▼

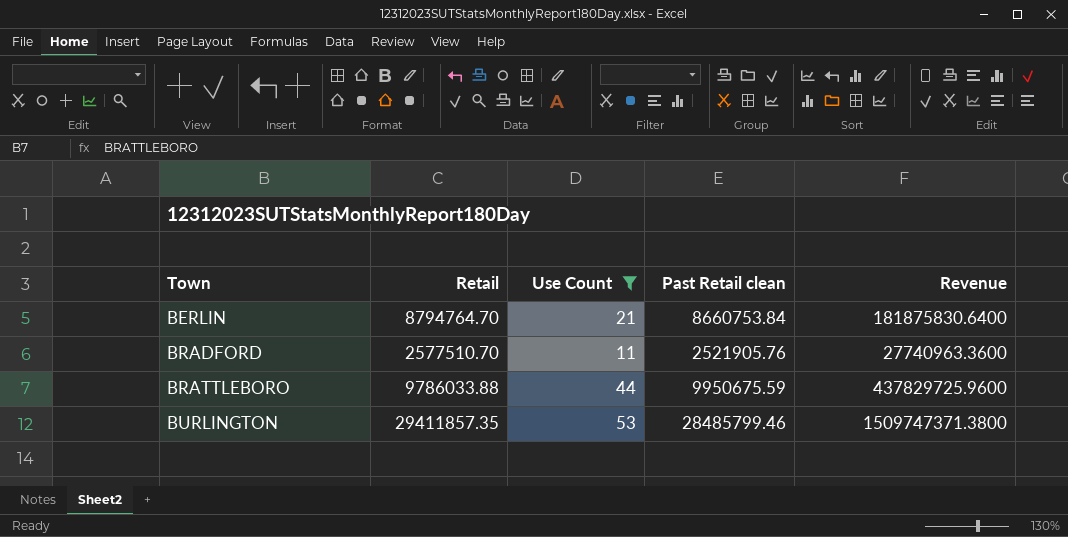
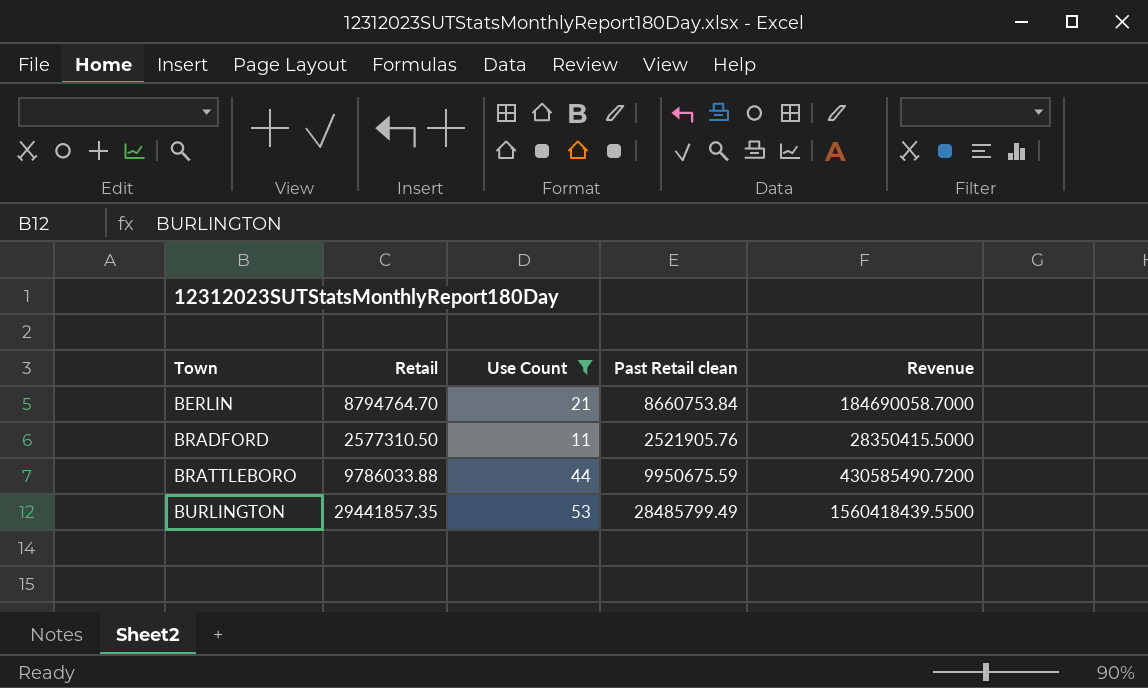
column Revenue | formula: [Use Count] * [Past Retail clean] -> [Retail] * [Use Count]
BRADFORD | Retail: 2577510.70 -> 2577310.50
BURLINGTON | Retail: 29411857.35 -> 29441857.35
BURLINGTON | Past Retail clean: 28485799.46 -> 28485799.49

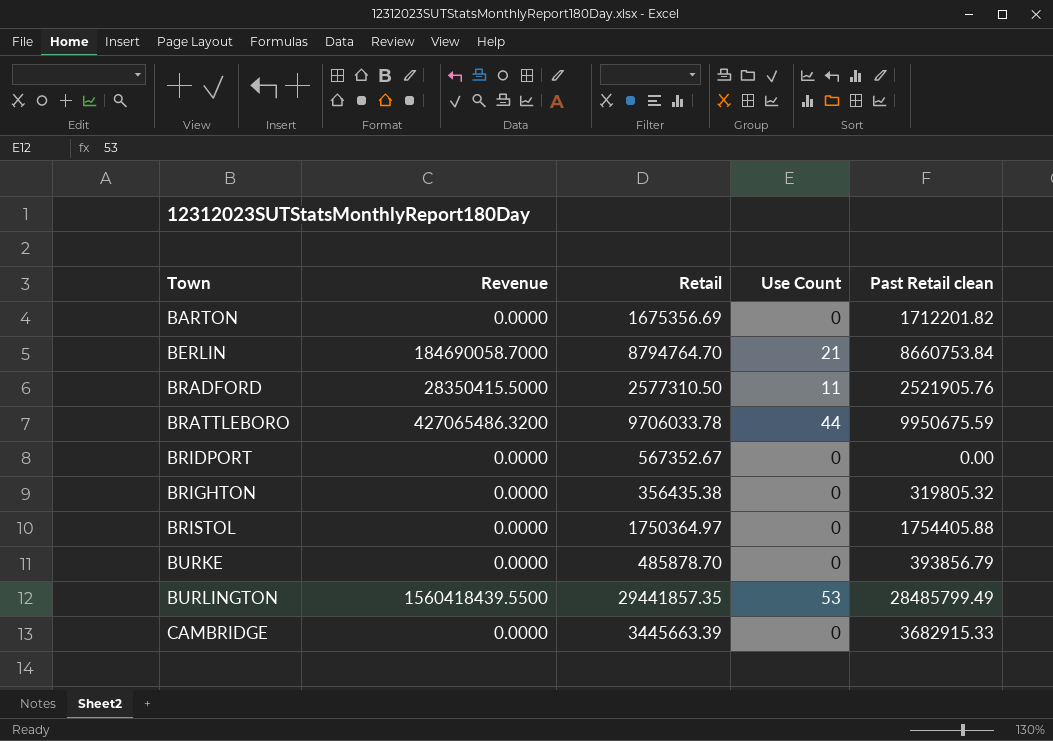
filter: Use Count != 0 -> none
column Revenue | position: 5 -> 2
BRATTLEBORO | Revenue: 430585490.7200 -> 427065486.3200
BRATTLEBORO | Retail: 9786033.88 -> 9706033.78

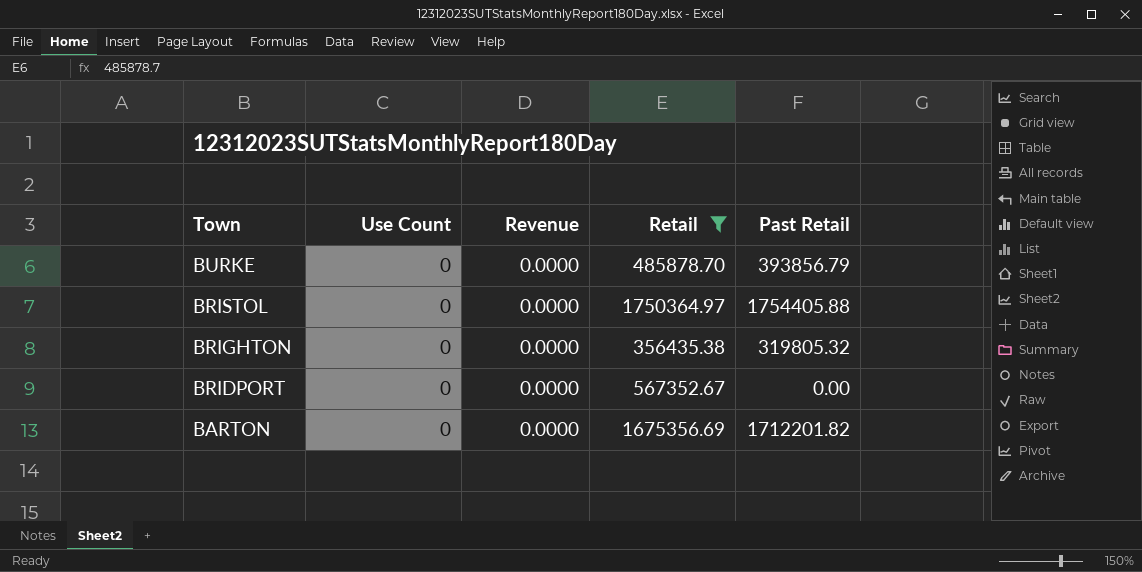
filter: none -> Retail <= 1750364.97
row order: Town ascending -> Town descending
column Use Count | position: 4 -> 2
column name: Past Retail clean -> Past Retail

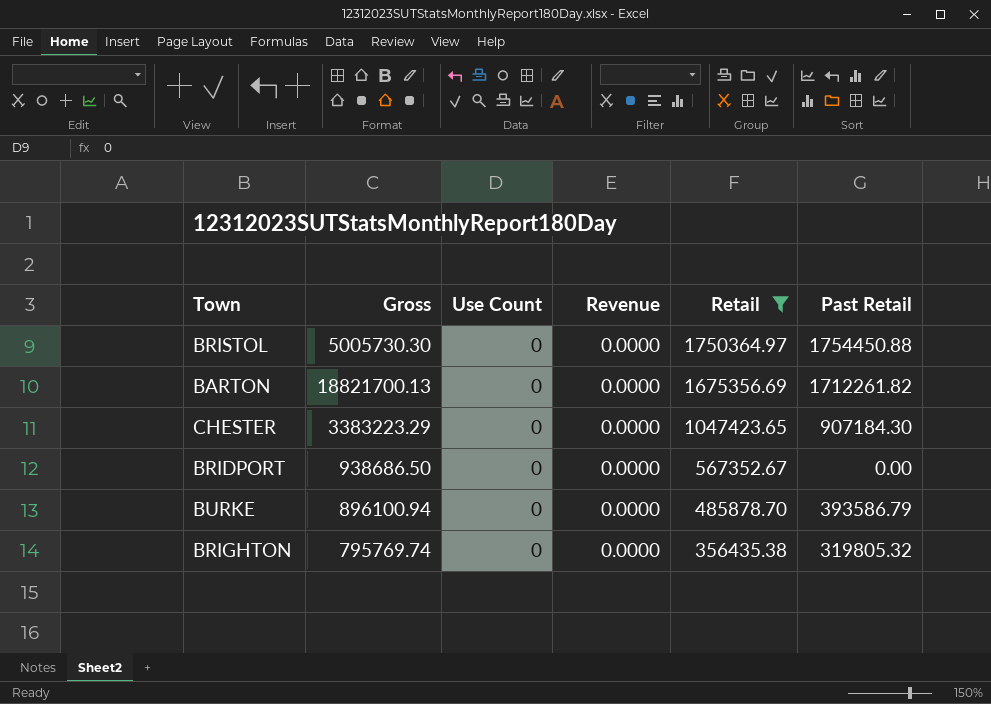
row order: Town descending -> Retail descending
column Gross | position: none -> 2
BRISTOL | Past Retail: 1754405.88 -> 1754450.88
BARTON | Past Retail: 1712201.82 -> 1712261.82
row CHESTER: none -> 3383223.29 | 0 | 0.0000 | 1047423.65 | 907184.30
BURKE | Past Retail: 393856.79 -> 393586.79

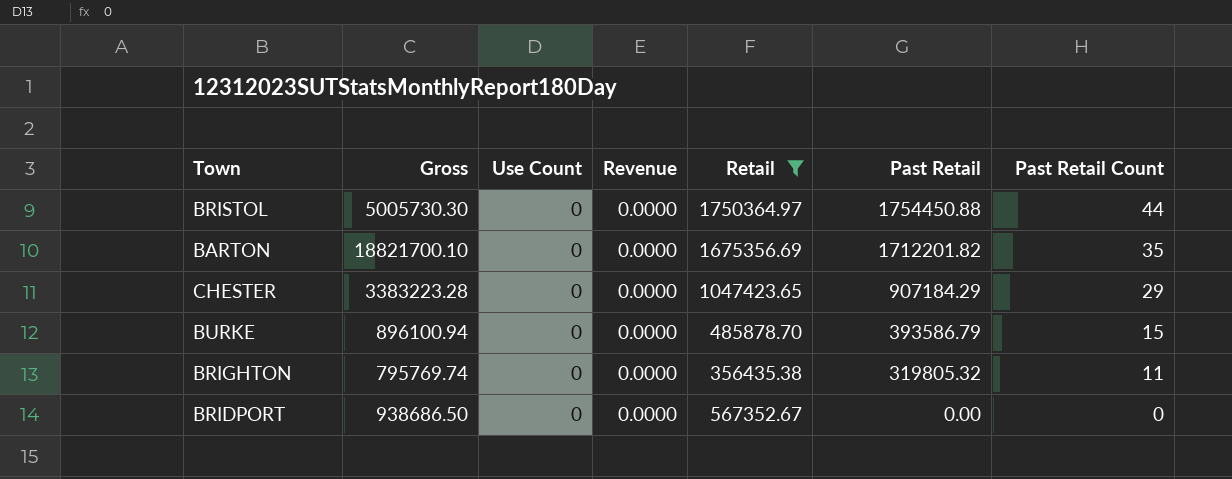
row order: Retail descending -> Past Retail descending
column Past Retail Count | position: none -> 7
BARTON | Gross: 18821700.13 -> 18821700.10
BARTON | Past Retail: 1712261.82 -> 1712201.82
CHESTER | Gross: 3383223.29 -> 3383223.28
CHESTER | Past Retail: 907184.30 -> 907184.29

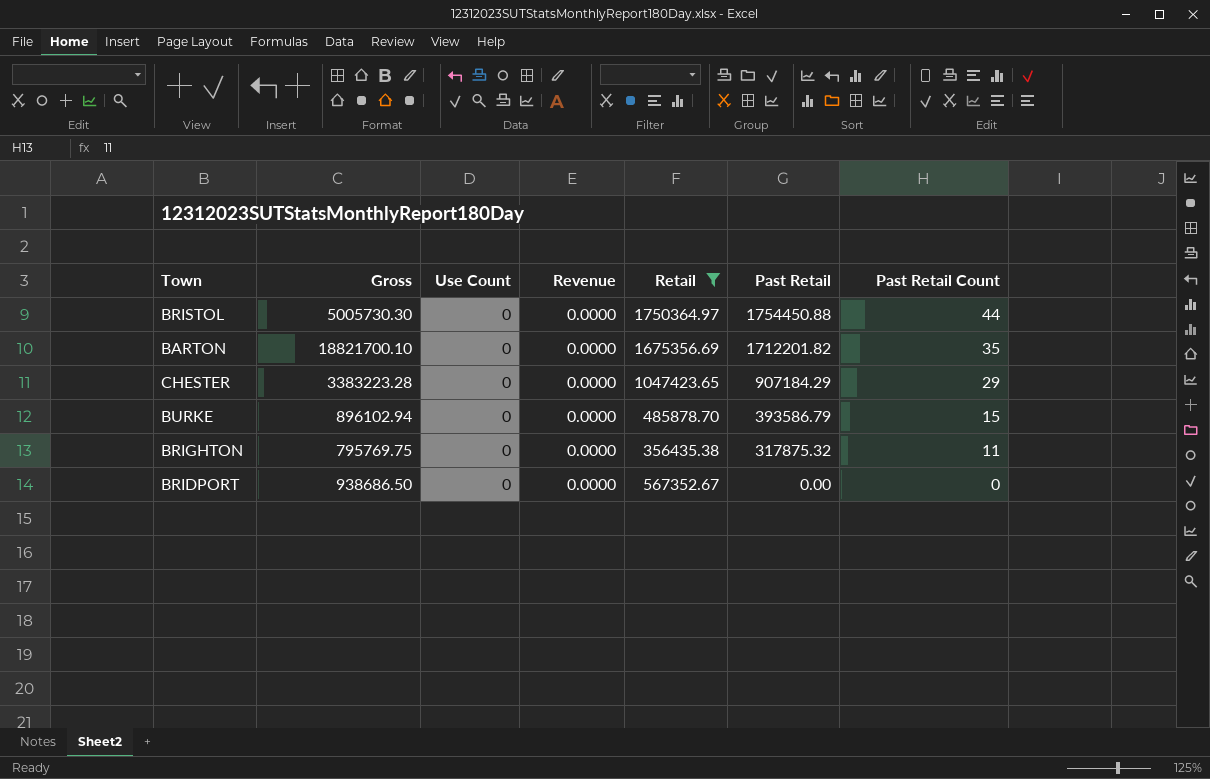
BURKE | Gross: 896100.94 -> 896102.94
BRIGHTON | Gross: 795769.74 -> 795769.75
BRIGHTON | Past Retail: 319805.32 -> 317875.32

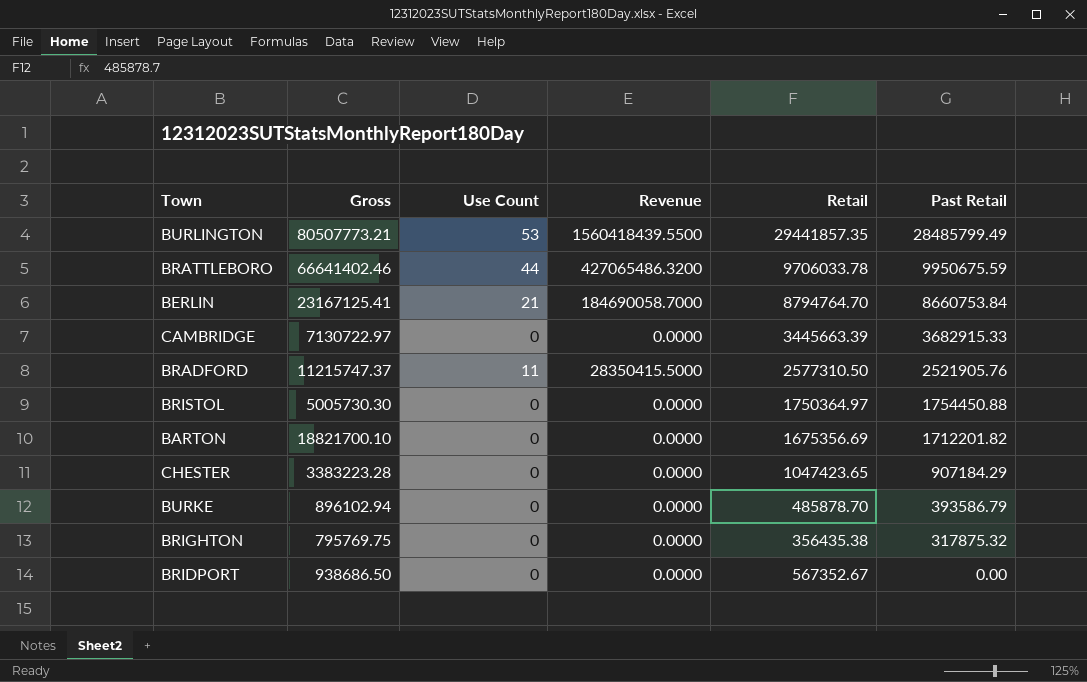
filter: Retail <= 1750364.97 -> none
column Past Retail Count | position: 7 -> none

▲
▼

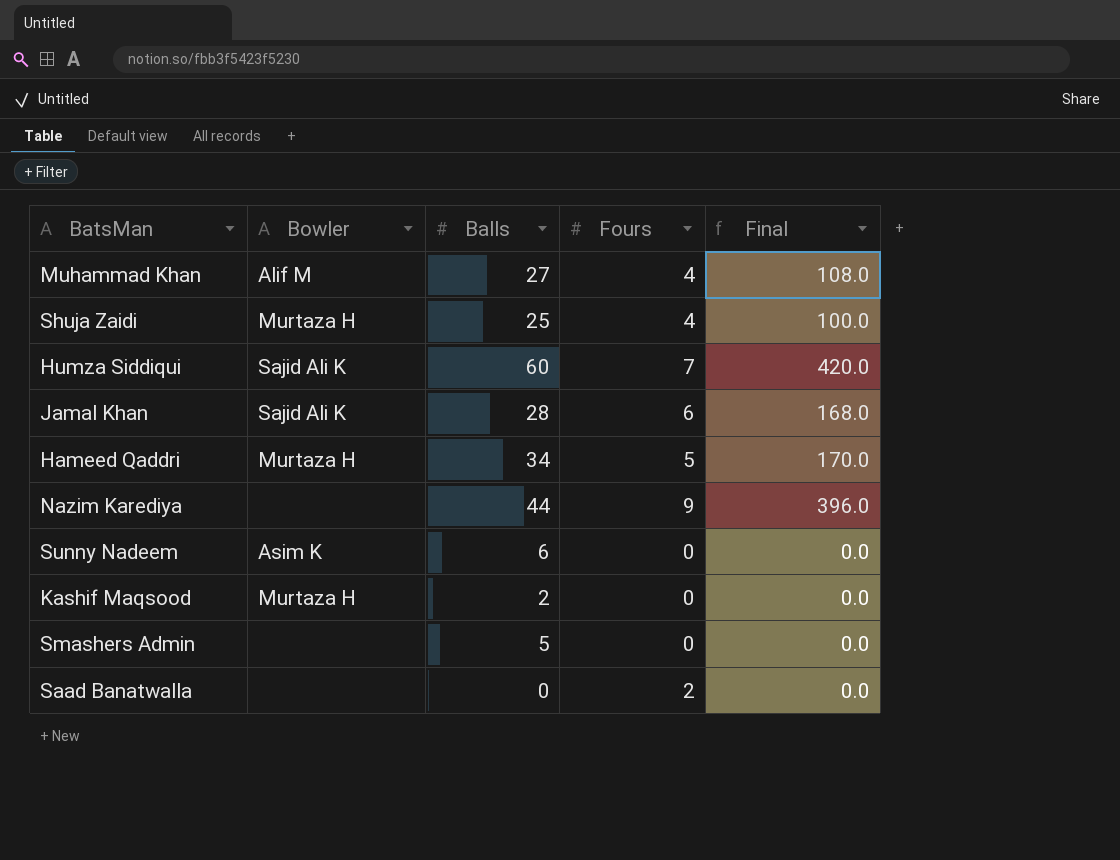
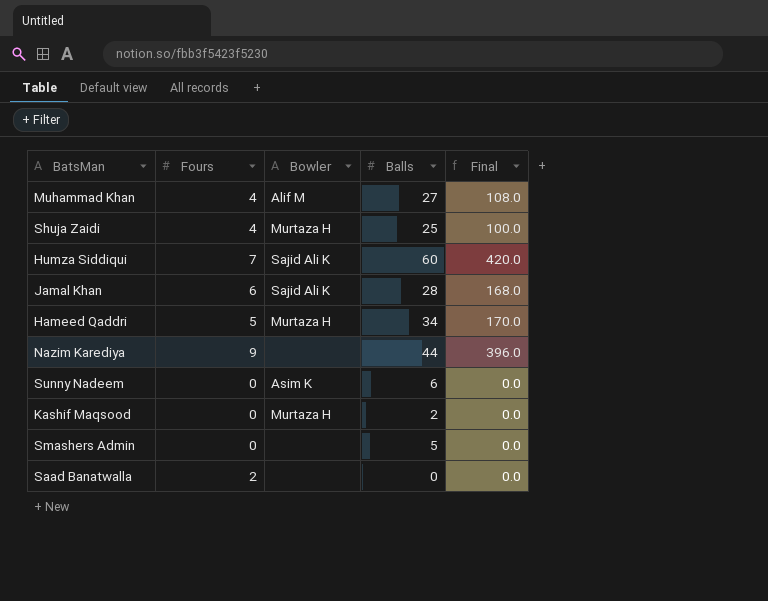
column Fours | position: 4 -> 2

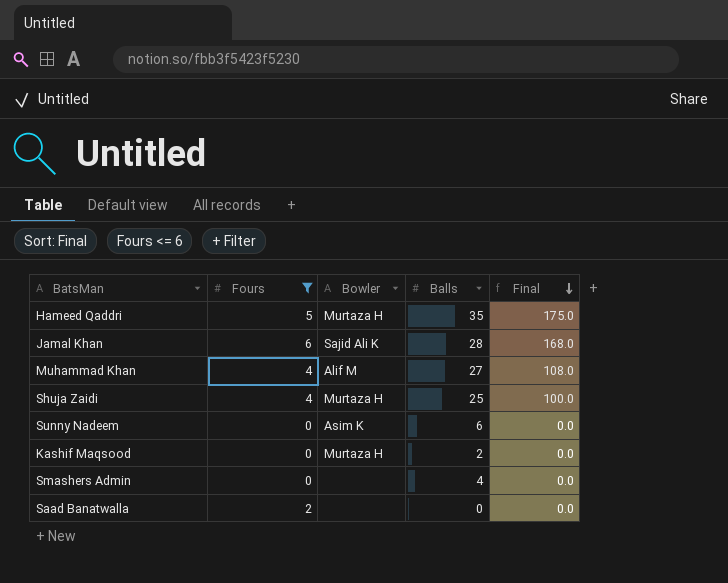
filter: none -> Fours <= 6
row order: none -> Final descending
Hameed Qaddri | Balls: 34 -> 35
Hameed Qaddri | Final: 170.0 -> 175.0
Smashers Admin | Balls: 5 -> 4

▲

Work order
I need every line of the data that has the word "BURLINGTON"; please list them.

Reply
BURLINGTON | Retail: 29411857.35 -> 29441857.35
BURLINGTON | Past Retail clean: 28485799.46 -> 28485799.49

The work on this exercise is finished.